When I saw the first TV ads for The Roommate, I may have squealed, “Oh. My. God! It’s Single White Female with Leighton Meester!” In the back of my head, I knew that there were a number of factors that meant The Roommate wouldn’t be nearly as good, mostly having to do with Leighton Meester not being Jennifer Jason Leigh, Minka Kelly not being Bridget Fonda and whoever was directing the movie wasn’t going to be the great Barbet Schroeder. But who needs good when you can have camp, right?
Single White Female was a great thriller. Nerve-wracking, violent and disturbing, with Leigh’s intense, furious acting anchoring the film in a certain kind of psychological realism. But replacing Leigh with Leighton Meester, who is hilarious on Gossip Girl and delivers one-liners and insults better than anyone on Desperate Housewives, meant that the producers weren’t going for realism, or for quality. Nope, I thought, they had to be going for ridiculous.
Alas. The only thing ridiculous about The Roommate is how boring it is.
Technically, or maybe legally, The Roommate is not a remake of Single White Female; neither the latter’s screenwriter (Don Roos) nor the writer of the novel he adapted (John Lutz) are credited. But clearly Sonny Mallh, the credited writer of The Roommate, was more than a little inspired by the older film. The only major difference is that The Roommate is about college students and dorm life in Los Angeles and not young professionals living in a loft apartment in New York City.
Fresh from Iowa and from breaking up with her high school boyfriend, Sara (Minka Kelly from Friday Night Lights in the Bridget Fonda role) is the first to move into her room. Shortly after, Rebecca (Meester) arrives, and within ten minutes, we know she is a little odd. She’s secretive, alludes to family problems, and she quickly becomes possessive and over-protective of Sara, making no secret of her dislike for anyone who wants to be friends with Sara. Rebecca brutally beats one girl who she thinks is a “bad influence.”
As Sara grows closer to her new boyfriend Stephen (Cam Gigandet, surprisingly and unfortunately not shirtless) and distances herself from an increasingly weird roommate, Rebecca starts taking more and more drastic measures to keep Sara close. In Single White Female, there’s a dead puppy, a gay neighbor, a colleague who sexually assaults Fonda and the death of Leigh’s sister at age nine.
In The Roommate, there’s a dead kitten, a lesbian friend, a teacher who sexually harasses Sara and the death of Sara’s sister at age nine. An Exacto knife replaces a screw driver. Rebecca wears Sara’s jaunty fedora as a disguise, just as Leigh cut her hair to look like Fonda. But that bowl haircut became iconic in the early 90s while the hat from The Roommate just feels like a prop.

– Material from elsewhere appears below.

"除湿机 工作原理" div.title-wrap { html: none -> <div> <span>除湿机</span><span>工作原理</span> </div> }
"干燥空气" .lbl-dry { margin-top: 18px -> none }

Reading the above paragraph, it might sound like The Roommate is a smart update. But the problem is not the source material, it’s in the direction and the choices the director made in order to assure a PG-13 rating.
If your star is known from Gossip Girl, your viewers are going to be teenagers who don’t want to be accompanied by a parent or guardian. That means that the sex and violence that gave Single White Female its tension and shock can’t be shown in The Roommate. This is a problem when the plot of the film hinges on sex and violence.
You don’t have to be Alfred Hitchcock to thrill without blood and nudity. Disturbia, D.J. Caruso’s 2007 teen re-envisioning of Hitchcock’s Rear Window, was updated, suspenseful, thrilling and fun. But The Roommate’s director, Christian Christiansen, created no tension with either his camera work or with his actors, who, while not about to win any Oscars (or even Teen Choice Awards), have all been much better in other things.
Christiansen managed to get my heart racing only once, and it was with a shower scene. And I think I was just nostalgic for Psycho.